(Exercise material Opens)

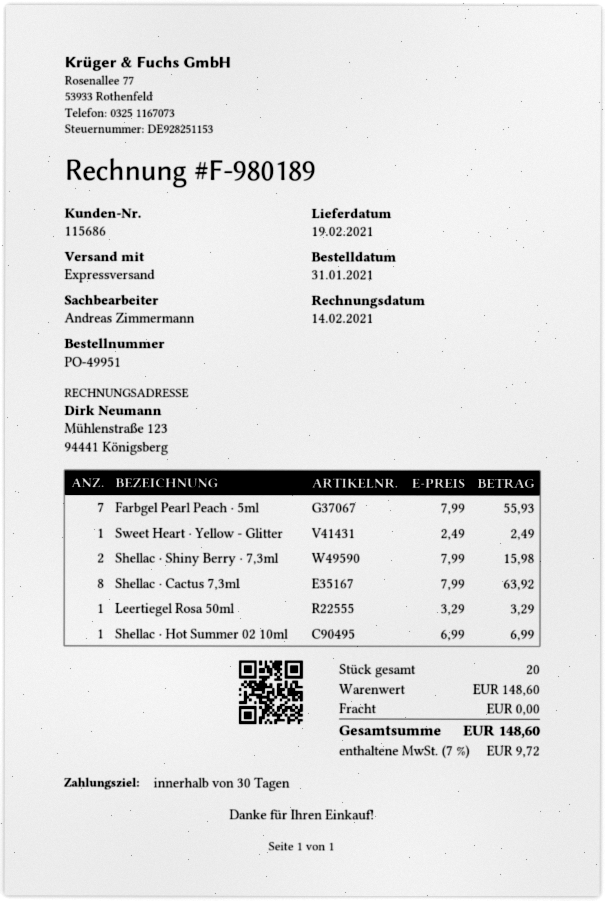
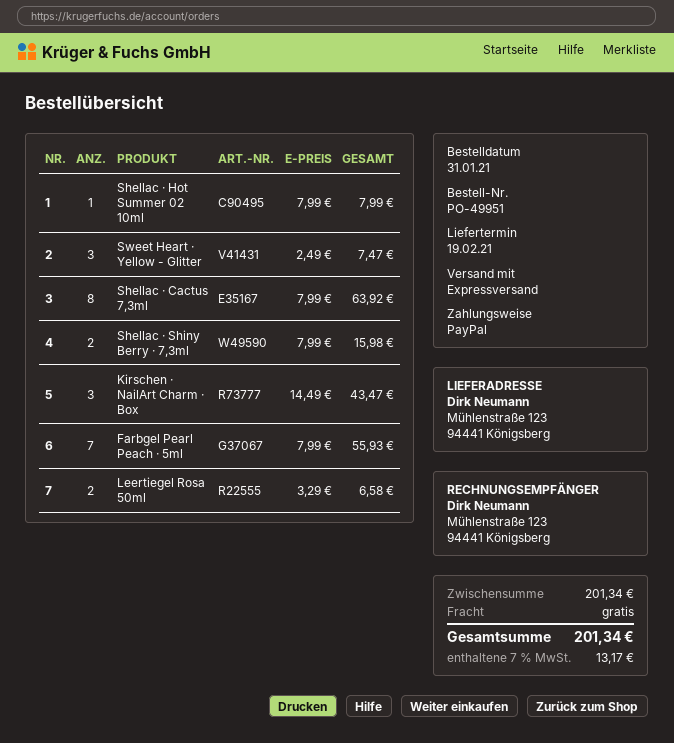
Sweet Heart · Yellow - Glitter: 1 x 2.49 = 2.49 -> 3 x 2.49 = 7.47
Leertiegel Rosa 50ml: 1 x 3.29 = 3.29 -> 2 x 3.29 = 6.58
Shellac · Hot Summer 02 10ml: 1 x 6.99 = 6.99 -> 1 x 7.99 = 7.99
Kirschen · NailArt Charm · Box: none -> 3 x 14.49 = 43.47
subtotal: 148.60 -> 201.34
tax: 7% = 9.72 -> 7% = 13.17
total: 148.60 -> 201.34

(Exercise material Closes)

__Exercise prompt__
Only an exact copy of the entries, with no pictures, is expected as the answer.

__Problem solution__
Sweet Heart · Yellow - Glitter: 1 x 2.49 = 2.49 -> 3 x 2.49 = 7.47
Leertiegel Rosa 50ml: 1 x 3.29 = 3.29 -> 2 x 3.29 = 6.58
Shellac · Hot Summer 02 10ml: 1 x 6.99 = 6.99 -> 1 x 7.99 = 7.99
Kirschen · NailArt Charm · Box: none -> 3 x 14.49 = 43.47
subtotal: 148.60 -> 201.34
tax: 7% = 9.72 -> 7% = 13.17
total: 148.60 -> 201.34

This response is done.